**Important Note:** 
- You should have first uploaded the **entire** folder for Problem Sheet 2 to your Google Drive, and open this file with Google Colab through your drive. (You are advised against opening this file directly in Google Colab.)
- Remember to use GPU in your runtime

# Question 2: Classifying images in the CIFAR10 dataset

We would like to now classify some images from the CIFAR10dataset, with the data in the form $(x_i, y_i)$ with $x_i \in \mathbb{R}^{d\times d}$ ($d=32$) being the images that corresponds to one of the ten objects $y_i \in \mathbb{R}^K$ ($K=10$). Here we will implement a deep convolutional neural network with the architecture specified on page 81-82 of slides for lectures 4-6.
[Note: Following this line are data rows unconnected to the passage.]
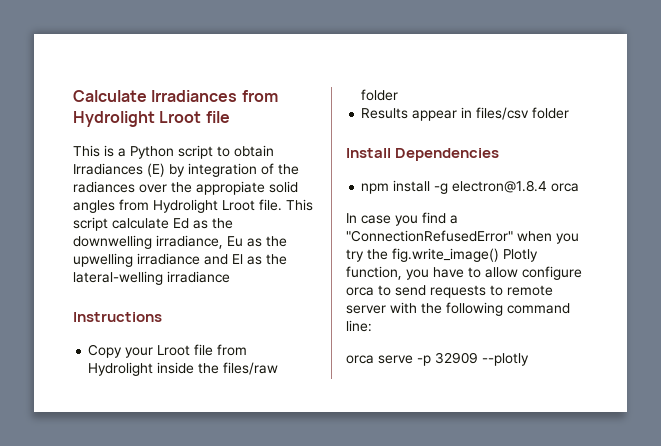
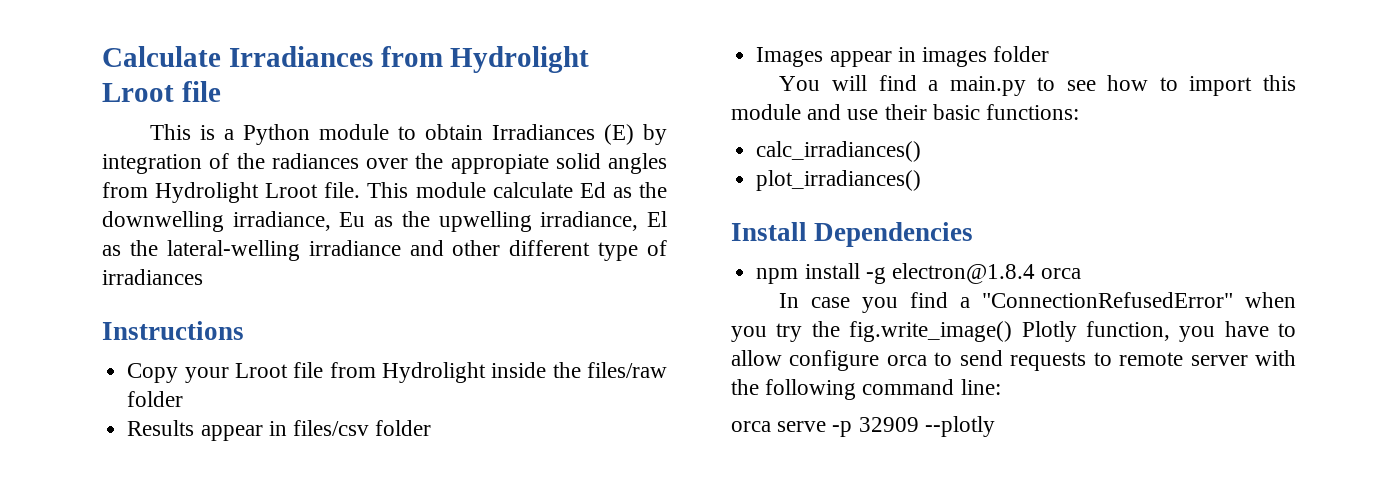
- This is a Python script to obtain Irradiances (E) by integration of the radiances over the appropiate solid angles from Hydrolight Lroot file.
+ This is a Python module to obtain Irradiances (E) by integration of the radiances over the appropiate solid angles from Hydrolight Lroot file.
- This script calculate Ed as the downwelling irradiance, Eu as the upwelling irradiance and El as the lateral-welling irradiance
+ This module calculate Ed as the downwelling irradiance, Eu as the upwelling irradiance, El as the lateral-welling irradiance and other different type of irradiances
+ Images appear in images folder
+ You will find a main.py to see how to import this module and use their basic functions:
+ calc_irradiances()
+ plot_irradiances()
Once again, we have setup the environments for you. This is done by running the following cell. Remember <font color=red>**always**</font> run the code cell below each time before you attempt this question.

In [None]:
# import necessary package
import numpy as np
import time
import copy
import torch
import torchvision
import torchvision.transforms as transforms
import torch.optim as optim
import torch.nn as nn
import torch.nn.functional as F
from torch.autograd import Variable
import matplotlib.pyplot as plt
import seaborn as sns
from tqdm import tqdm
from random import randint

**Part (1).** Run the following cell to import our CIFAR10 dataset. Note that the first line of code provides a recipe of augmenting the training dataset.
- Briefly describe what kind of data augmentation we have performed on the training dataset. (*Hint.* Look at the `PyTorch` documentation)
- Briefly explain why we want to augment the data.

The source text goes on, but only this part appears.